While men in uniform were still treated with enormous respect in German culture, it should not be pretended that the German people or their government were incapable of laughing at their own military or their own actions towards it. On 16 October 1906, former convict Wilhelm Voigt secretly dressed himself in an elite Prussian Guards Captain's uniform, the elements of which he had purchased from different second hand shops, and with it bluffed a group of Imperial German Army enlisted men into placing the Mayor of Köpenick and city treasurer of under arrest for political corruption.
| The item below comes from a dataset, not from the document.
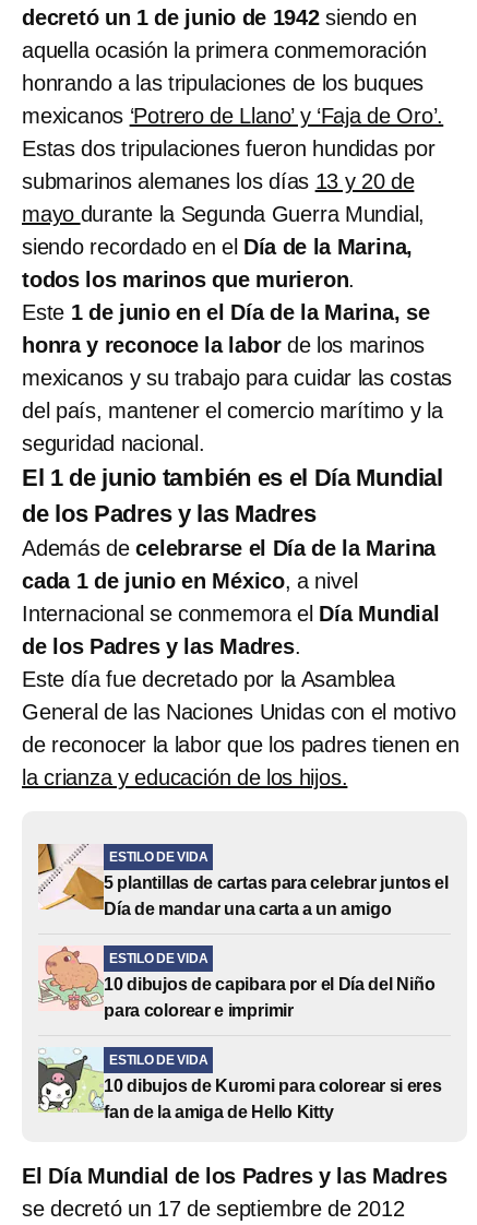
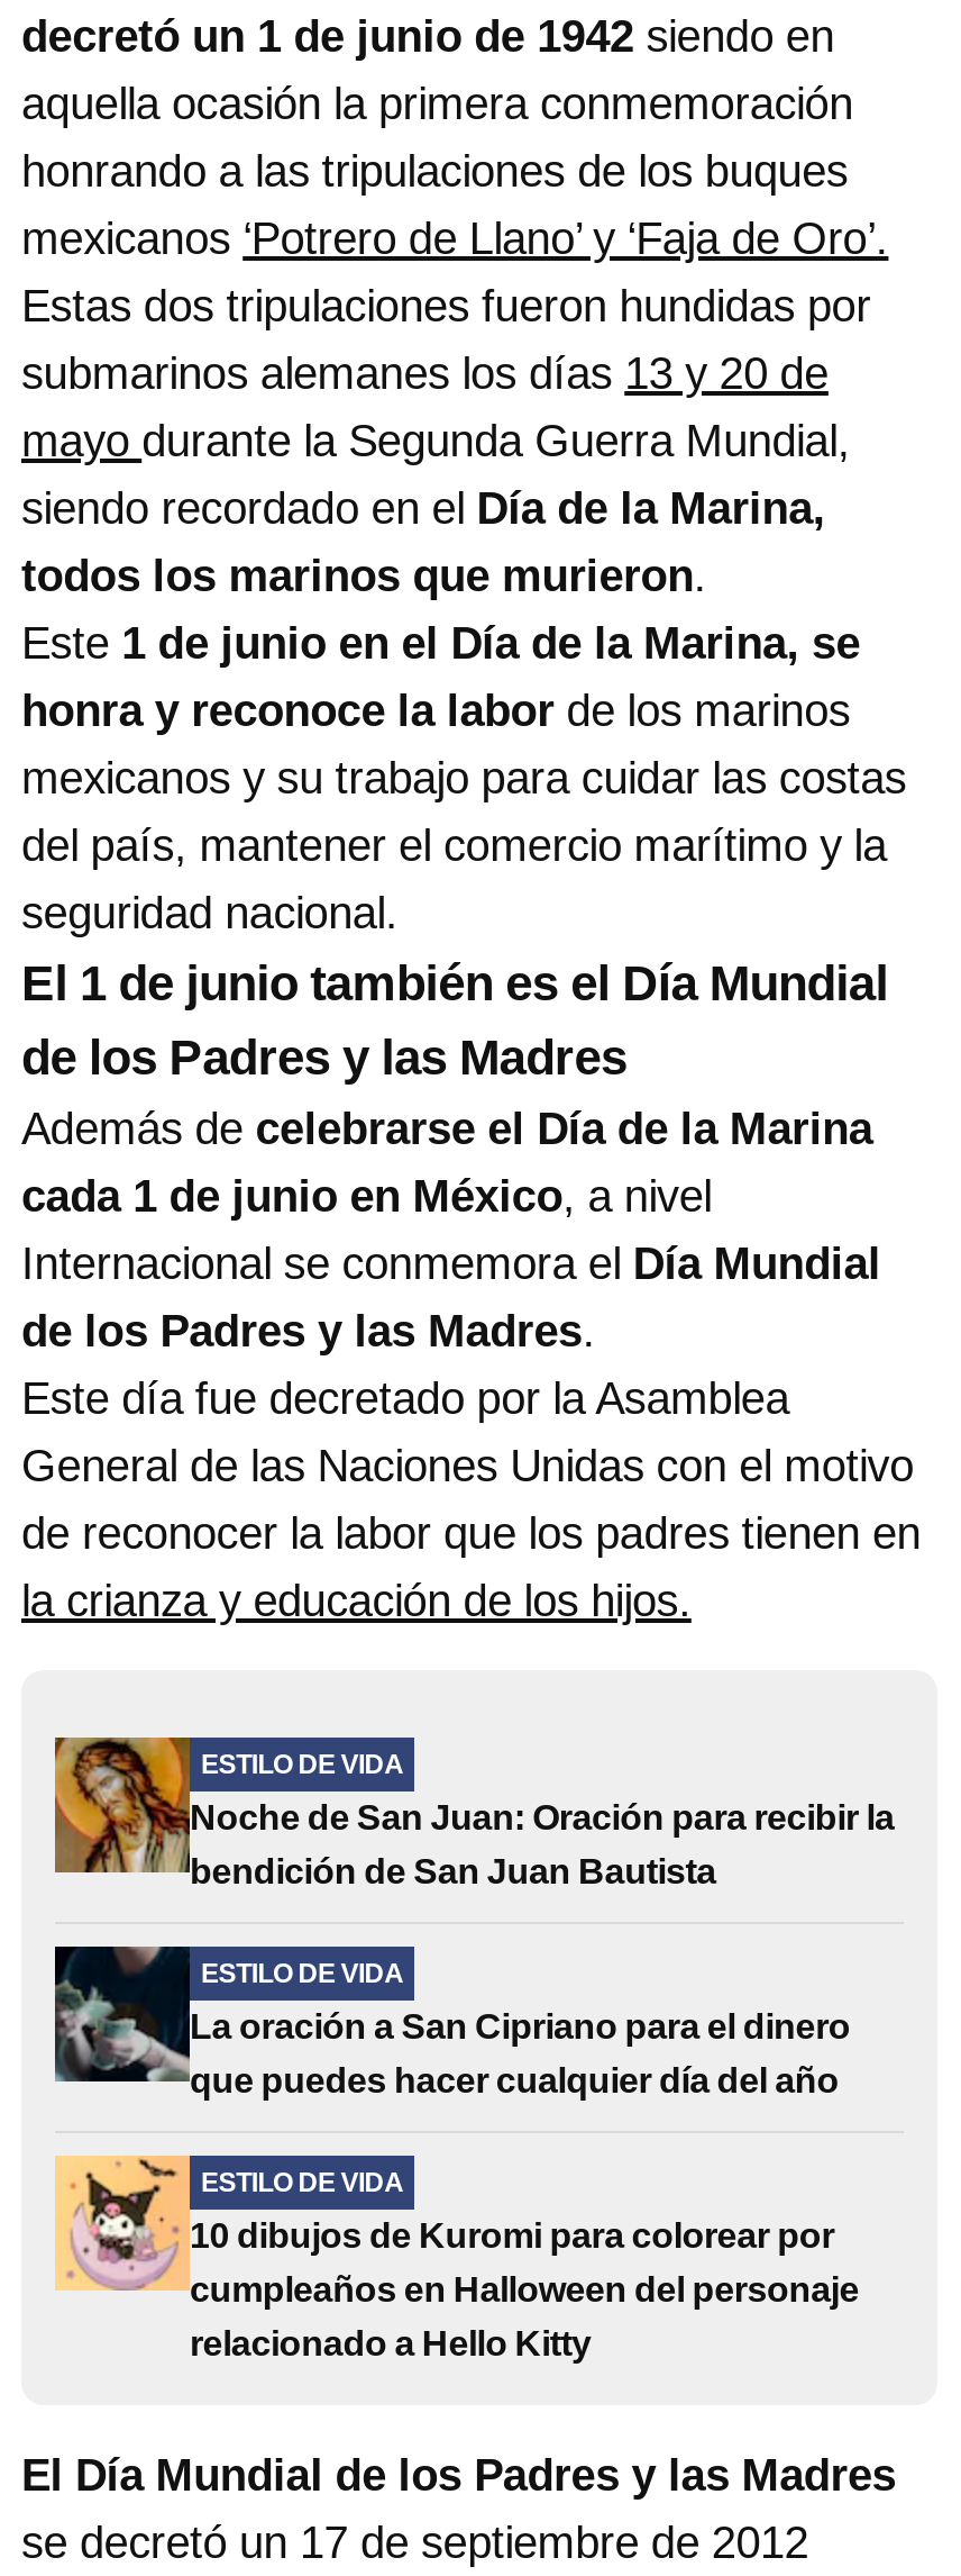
[38,843,449,918] [image] | 5 plantillas de cartas para celebrar juntos el | Día de mandar una carta a un amigo -> [53,1735,894,1890] [image] | Noche de San Juan: Oración para recibir la | bendición de San Juan Bautista
[38,945,435,1020] [image] | 10 dibujos de capibara por el Día del Niño | para colorear e imprimir -> [53,1944,850,2099] [image] | La oración a San Cipriano para el dinero | que puedes hacer cualquier día del año
[37,1047,442,1121] [image] | 10 dibujos de Kuromi para colorear si eres | fan de la amiga de Hello Kitty -> [55,2153,859,2362] [image] | 10 dibujos de Kuromi para colorear por | cumpleaños en Halloween del personaje | relacionado a Hello Kitty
Voigt then "confiscated" more than 4,000 marks from the city treasury, changed back into civilian clothing, and disappeared. Following a police and military investigation, Voigt was arrested, convicted of forgery, impersonating an officer, and false imprisonment, and incarcerated. The case was cited by British writers such as G.K. Chesterton to criticize what they saw as the excessive militarism of the Second Reich and the blind obedience and subservience to authority in German culture. In contrast, the German people overwhelmingly found the exploit both clever and hysterically funny. Eventually the last Kaiser, who also admired Voigt's cleverness and boldness, pardoned him and ordered his early release from incarceration. Voigt then spent many years giving public lectures about the exploit to paying audiences and abandoned his former life of crime.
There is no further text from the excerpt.